Work to complete => In your reply, repeat the full listing exactly and leave each picture out.

· · · · ·

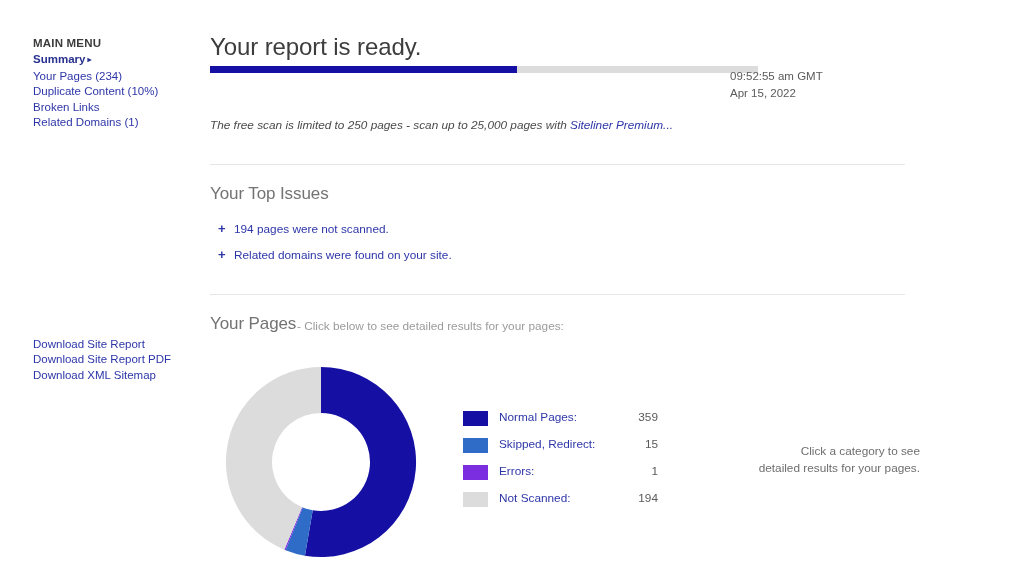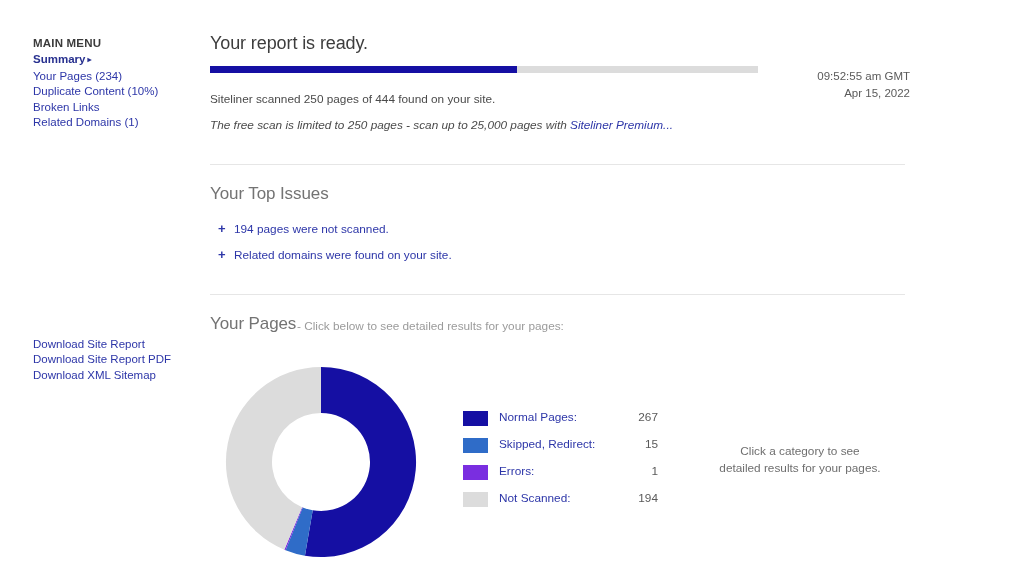"Your report is ready." .report-title { font-size: 18px -> 24px }
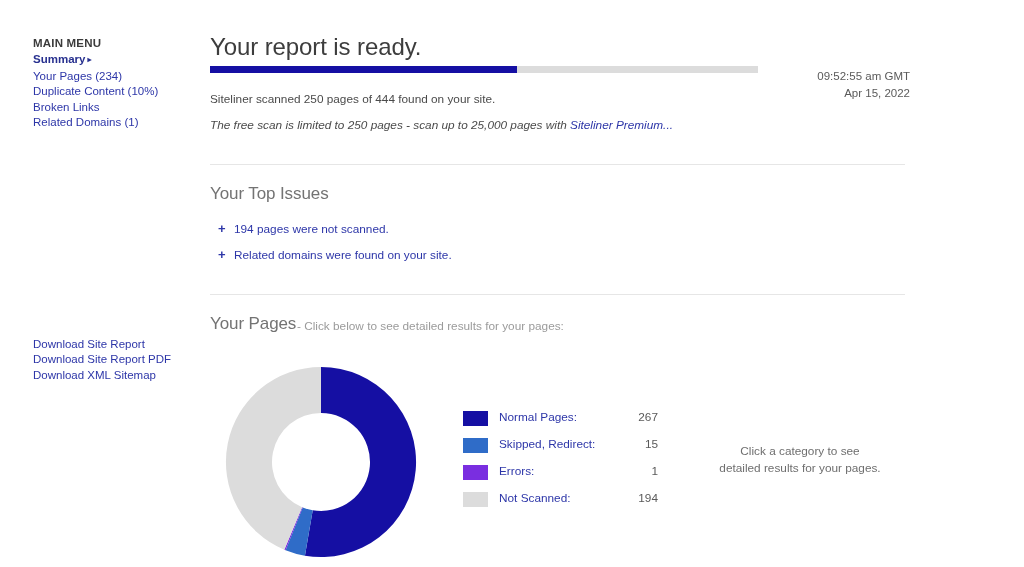"09:52:55 am GMT" .timestamp { text-align: right -> none }
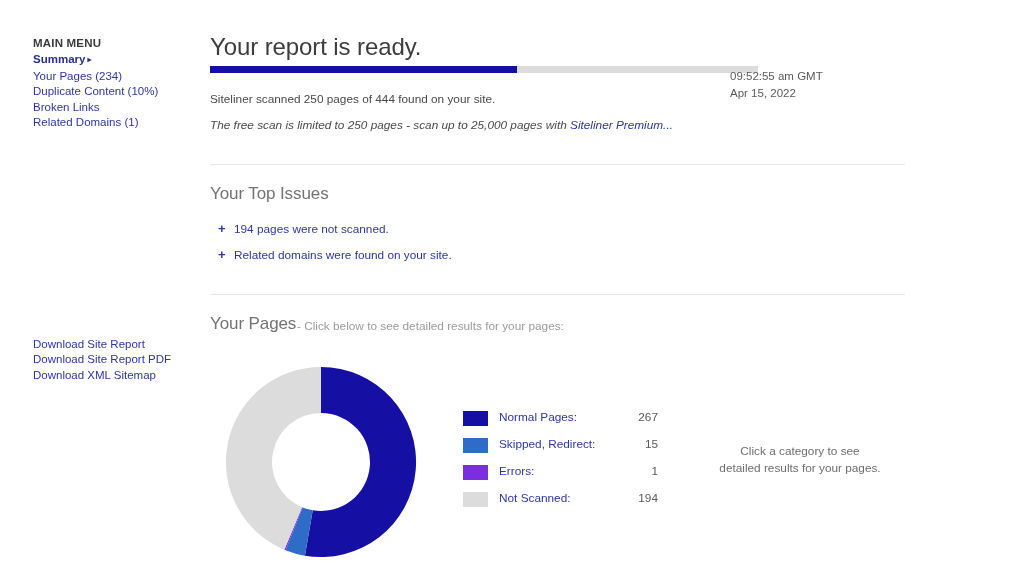"Siteliner scanned 250 pages of" div.scan-line { html: <div>Siteliner scanned 250 pages of 444 found on your site.</div> -> none }
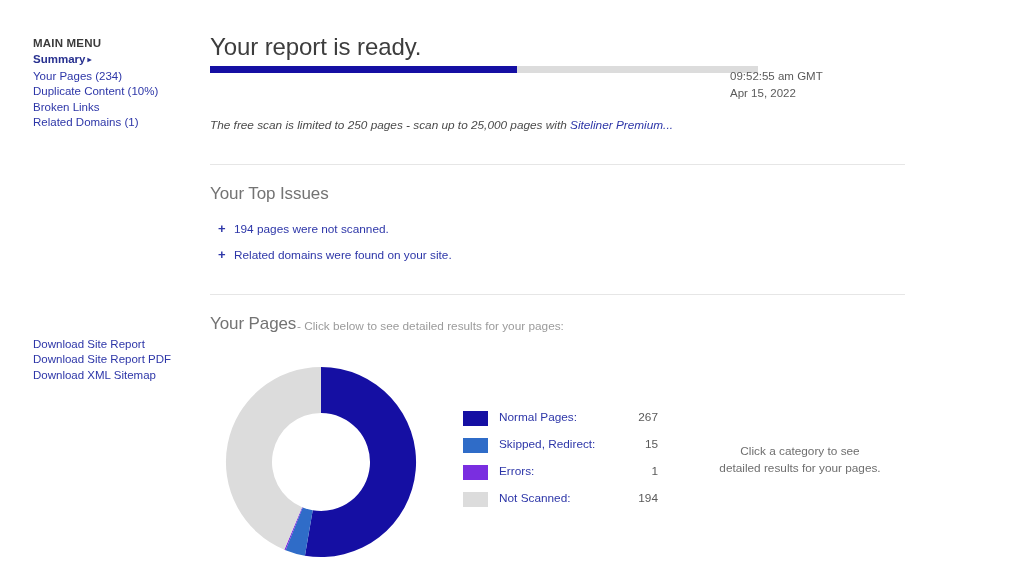"267" div.legend-value { text: 267 -> 359 }
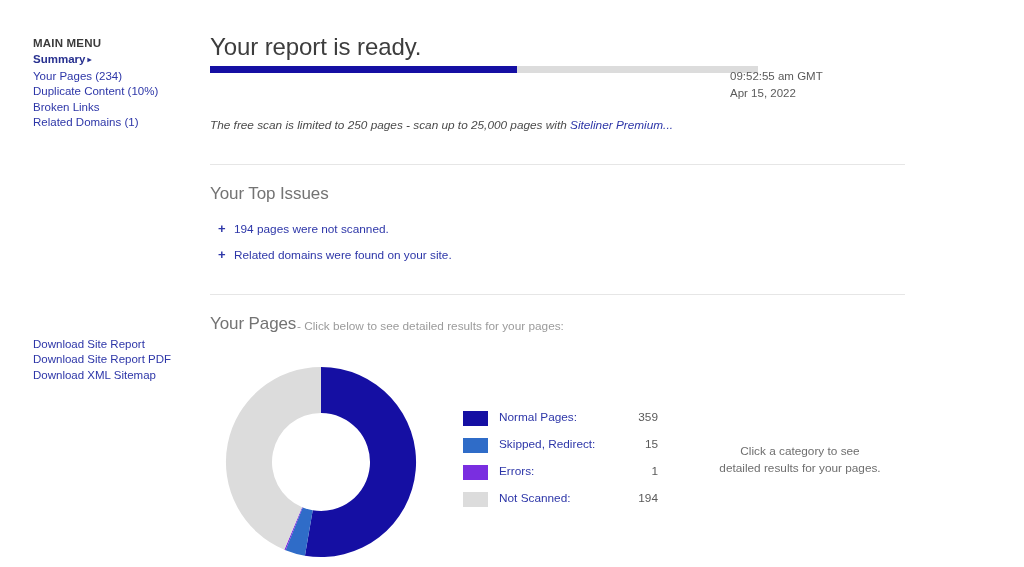"Click a category to see" .chart-hint { text-align: center -> right }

· · · · ·

Task result =>
"Your report is ready." .report-title { font-size: 18px -> 24px }
"09:52:55 am GMT" .timestamp { text-align: right -> none }
"Siteliner scanned 250 pages of" div.scan-line { html: <div>Siteliner scanned 250 pages of 444 found on your site.</div> -> none }
"267" div.legend-value { text: 267 -> 359 }
"Click a category to see" .chart-hint { text-align: center -> right }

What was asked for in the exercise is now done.